Audiensi MCW dan FKKM bersama Wali Kota Malang Sutiaji (Foto: Istimewa)
Audiensi MCW dan FKKM bersama Wali Kota Malang Sutiaji (Foto: Istimewa)

MALANGTIMES - Keberadaan komite sekolah di Kota Malang tersorot. Pasalnya peran komite sekolah saat ini cenderung dipandang sebelah mata.

Malang Corruption Watch (MCW) mendata, adanya temuan dimana banyak komite sekolah yang belum memaksimalkan perannya sebagai penyelenggara pendidikan. Mereka menilai adanya komite sekolah hanya sebatas formalitas dalam menyetujui pembuatan laporan dan perencanaan anggaran sekolah.

Divisi Korupsi Politik MCW, Afif Mukhlisin menyatakan dalam Permendikbud no 75 tahun 2016 komite sekolah memiliki beberapa fungsi utama, yakni meningkatkan mutu pendidikan dan mengemban beberapa tugas pengawasan, pemberi pertimbangan, dan penyerap aspirasi wali murid. Sayangnya, hal itu hingga saat ini hanya dipandang sebelah mata.

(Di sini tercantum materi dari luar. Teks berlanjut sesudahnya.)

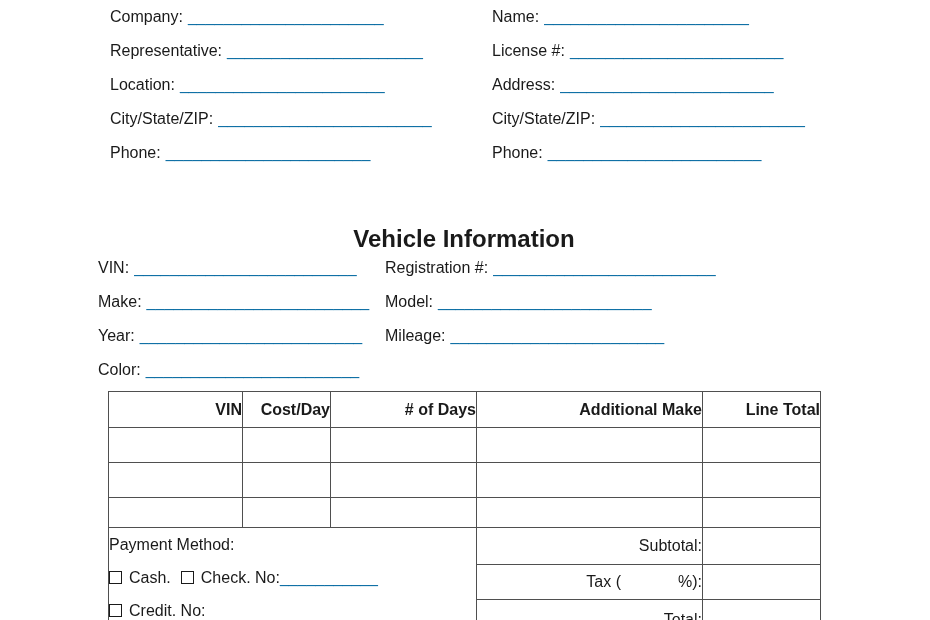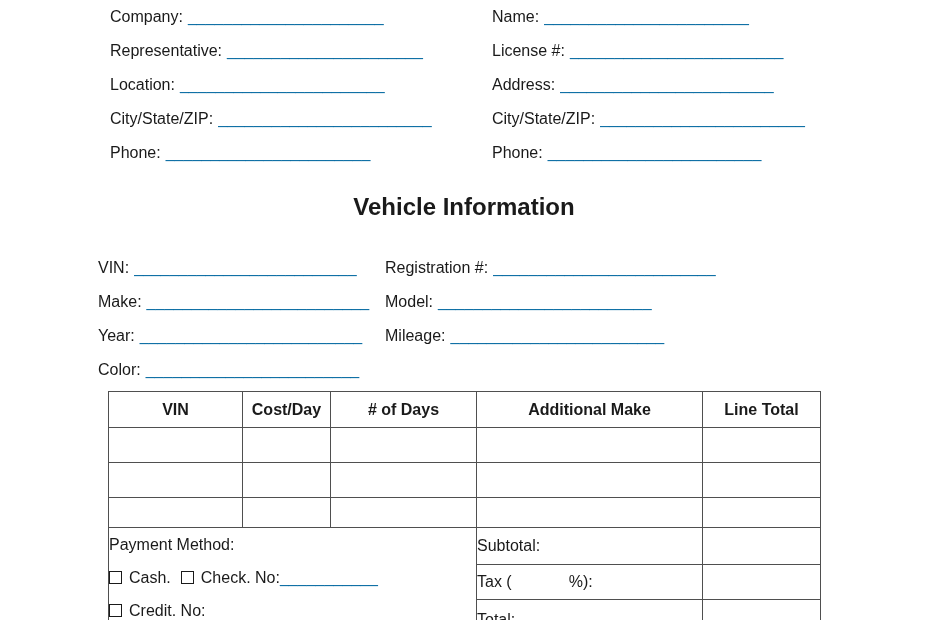"Vehicle Information" .section-title { top: 192px -> 224px }
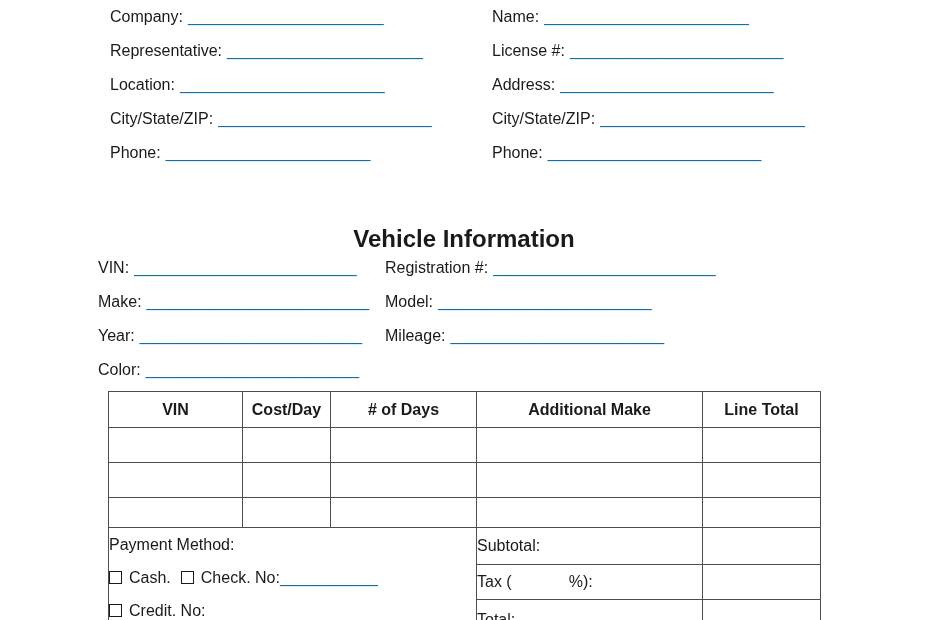"VIN" tr.hd th { text-align: center -> right }
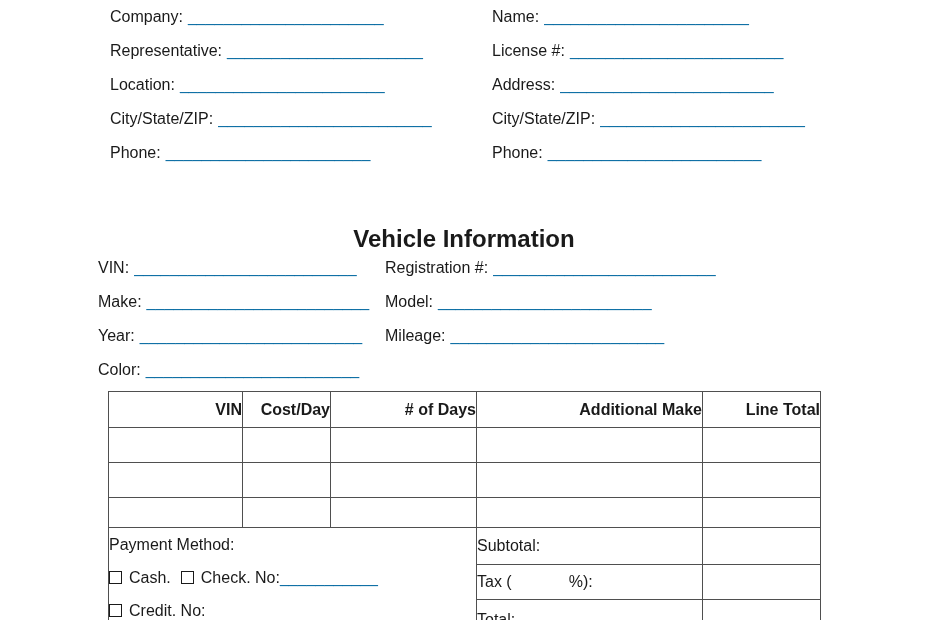"Subtotal:" td.total-lab { text-align: none -> right }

"Padahal sekolah itu sangat signifikan untuk peningkatan mutu di masing-masing satuan pendidikan. Tapi, komite sekolah seolah hanya menjadi formalitas untuk menandatangani laporan atau perencanaan anggaran sekolah. Itu yang berusaha kita dorong, mengembalikan fungsi sekolah sebagaimana mestinya," ujar dia saat melakukan pertemuan dengan Wali Kota Malang Sutiaji dan Forum Komunikasi Komite Sekolah (FKKM) Kota Malang, Rabu (4/9).

Ia menjelaskan, masih ditemukan adanya sekolah di Kota Malang yang menjabat dalam komite selama lebih dari tiga tahun bahkan bukan dari unsur wali murid. Padahal, aturannya harus mengutamakan dari wali murid yang masih aktif.

Jika hal itu dibiarkan saja, menurutnya akan nerimbas pada sistem pengawasan, perencanaan dan pelaporan. Dimana hal itu mengarah pada peningkatan mutu satuan pendidikan baik SD, SMP atau SMA.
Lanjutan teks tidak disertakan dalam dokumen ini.